- Quels muscles sont sollicités avec la presse à une jambe assistée ?
- Cet exercice cible principalement les quadriceps et les ischio-jambiers. Les fessiers et les mollets interviennent aussi en soutien pour stabiliser et compléter le mouvement.
- Quel matériel faut-il pour faire la presse à une jambe assistée et existe-t-il des alternatives ?
- Il faut utiliser une machine de presse à jambes équipée d’un support pour travail unilatéral. À défaut, on peut reproduire un mouvement similaire avec une presse horizontale classique ou un travail avec bande élastique en position assise.
- La presse à une jambe assistée convient-elle aux débutants ?
- Oui, c’est un exercice accessible si l’on commence avec une charge légère et une amplitude contrôlée. Il est recommandé de faire superviser la posture par un coach pour éviter les déséquilibres ou les tensions inutiles.
- Quelles erreurs éviter lors de la presse à une jambe assistée ?

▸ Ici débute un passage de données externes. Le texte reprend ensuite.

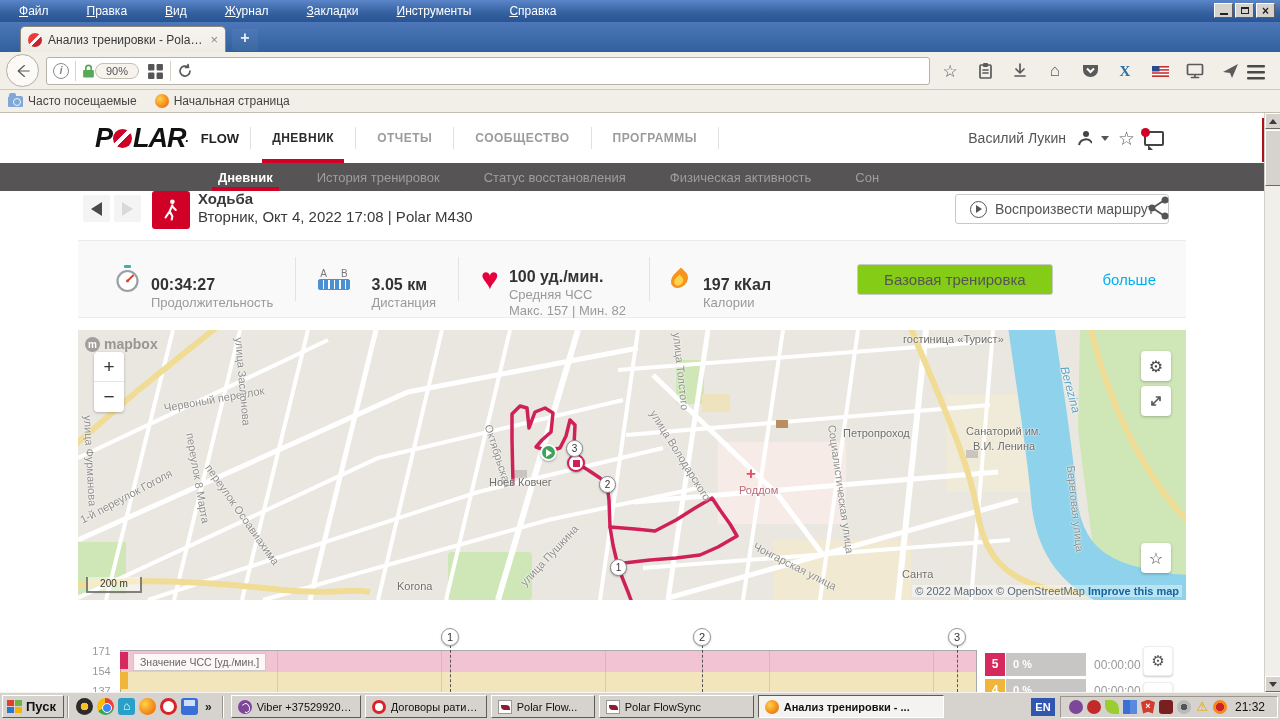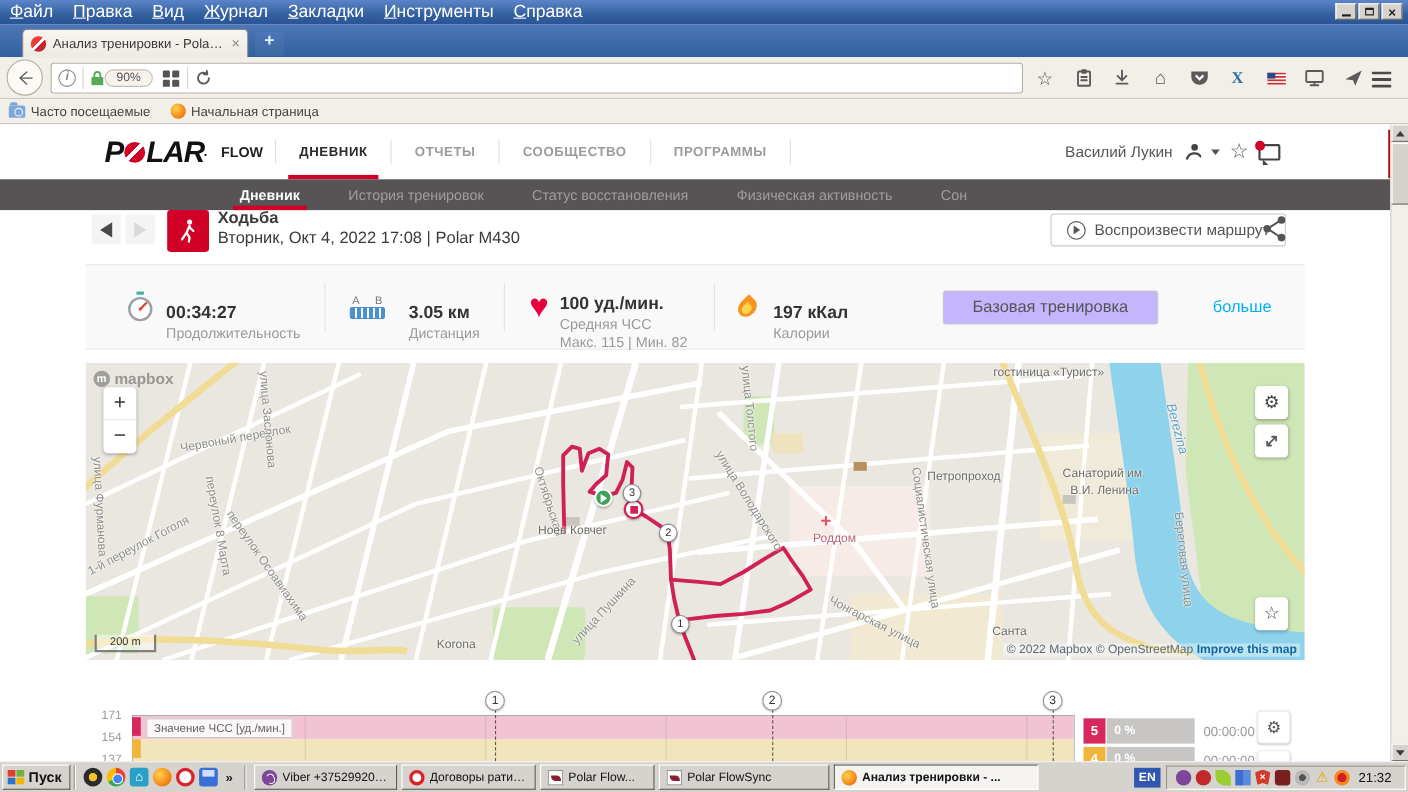--- a/index.html
+++ b/index.html
@@ -3,21 +3,21 @@
 <meta charset="utf-8">
 <style>
   * { margin:0; padding:0; box-sizing:border-box; }
   html,body { width:1280px; height:720px; overflow:hidden;
     font-family:"Liberation Sans", sans-serif; background:#fff; }
   #screen { position:relative; width:1280px; height:720px; }
 
   
   #titlebar { position:absolute; left:0; top:0; width:1280px; height:22px;
     background:linear-gradient(#5b85c8,#33609f 60%,#2a5494); display:flex; align-items:center; }
-  .menu-item { color:#fff; font-size:16px; padding:0 9px; cursor:default;text-align:right; }
+  .menu-item { color:#fff; font-size:12px; padding:0 19px; cursor:default;text-align:right; }
   .menu-item::first-letter { text-decoration:underline; }
   #win-controls { position:absolute; right:5px; top:3px; display:flex; gap:2px; }
   .win-btn { width:19px; height:15px; background:#d6d3ce; border:1px solid;
     border-color:#fff #5f5c57 #5f5c57 #fff; display:flex; align-items:center; justify-content:center; }
   .glyph-min { width:8px; height:2px; background:#222; margin-top:7px; }
   .glyph-restore { width:8px; height:7px; border:1px solid #222; border-top-width:2px; }
   .glyph-close { color:#222; font-size:12px; font-weight:bold; line-height:1; }
 
   
   #tabstrip { position:absolute; left:0; top:22px; width:1280px; height:30px;
@@ -135,21 +135,21 @@
   .stat-div { width:1px; height:44px; background:#e3e3e3; margin:0 22px; }
   .heart { color:#e6003c; font-size:30px; line-height:1; }
   .flame { position:relative; width:15px; height:19px; background:#f7941d;
     border-radius:0 50% 50% 50%; transform:rotate(45deg); }
   .flame::after { content:""; position:absolute; left:4px; top:6px; width:8px; height:10px;
     background:#ffd34d; border-radius:0 50% 50% 50%; }
   .ab-row { font-size:10px; color:#777; letter-spacing:14px; margin-left:2px; }
   .ruler { width:32px; height:11px; background:#4a90d2; border-radius:2px;
     background-image:repeating-linear-gradient(90deg, transparent 0 4px, #fff 4px 5.5px);
     border:1px solid #4a90d2; }
-  #benefit-btn { background:#c4b5fd; border:1px solid #c9c9c9; border-radius:3px; padding:6px 26px;
+  #benefit-btn { background:#84cc16; border:1px solid #c9c9c9; border-radius:3px; padding:6px 26px;
     font-size:15px; color:#555; margin-left:86px; }
   #more-link { margin-left:auto; margin-right:30px; font-size:15px; color:#00b0f1; }
 
   
   #map { position:absolute; left:78px; top:217px; width:1108px; height:270px; background:#eae7e1;
     overflow:hidden; }
   #map svg.base { position:absolute; left:0; top:0; }
   .map-label { position:absolute; font-size:11px; color:#8d8d8a; white-space:nowrap;
     transform-origin:left top; text-shadow:0 0 2px #fff,0 0 2px #fff; }
   .map-poi { color:#6e6e68; }
@@ -513,21 +513,21 @@
           <div class="v">3.05 км</div>
           <div class="l">Дистанция</div>
         </div>
       </div>
       <div class="stat-div"></div>
       <div class="stat">
         <span class="heart">♥</span>
         <div class="stat-col" style="width:118px">
           <div class="v">100 уд./мин.</div>
           <div class="l">Средняя ЧСС</div>
-          <div class="l">Макс. 115 | Мин. 82</div>
+          <div class="l">Макс. 157 | Мин. 82</div>
         </div>
       </div>
       <div class="stat-div"></div>
       <div class="stat">
         <span class="flame"></span>
         <div class="stat-col" style="margin-left:6px">
           <div class="v">197 кКал</div>
           <div class="l">Калории</div>
         </div>
       </div>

- Évitez de verrouiller complètement le genou en extension, de décoller le bas du dos de l’assise ou de pousser avec le pied trop en avant sur la plateforme. Garder un mouvement fluide et un appui stable sur le talon réduit les risques de blessure.
- Combien de séries et de répétitions faire pour progresser avec la presse à une jambe assistée ?
- Pour le renforcement musculaire, visez 3 à 4 séries de 8 à 12 répétitions par jambe avec une charge modérée à lourde. Pour l’endurance musculaire, augmentez le nombre de répétitions (15-20) avec une charge plus légère.
- Quelles précautions de sécurité faut-il prendre avant de faire la presse à une jambe assistée ?
- Réglez correctement la machine pour que votre jambe soit alignée avec le point de poussée et échauffez-vous avant la séance. Assurez-vous que la charge est maîtrisable et que vos articulations sont libres de douleur.
- Existe-t-il des variations efficaces de la presse à une jambe assistée ?
- Oui, on peut tester la version avec talon plus haut sur la plateforme pour accentuer le travail des fessiers ou réduire l’amplitude pour cibler davantage les quadriceps. On peut aussi faire des séries lentes ou en isométrie pour augmenter la tension musculaire.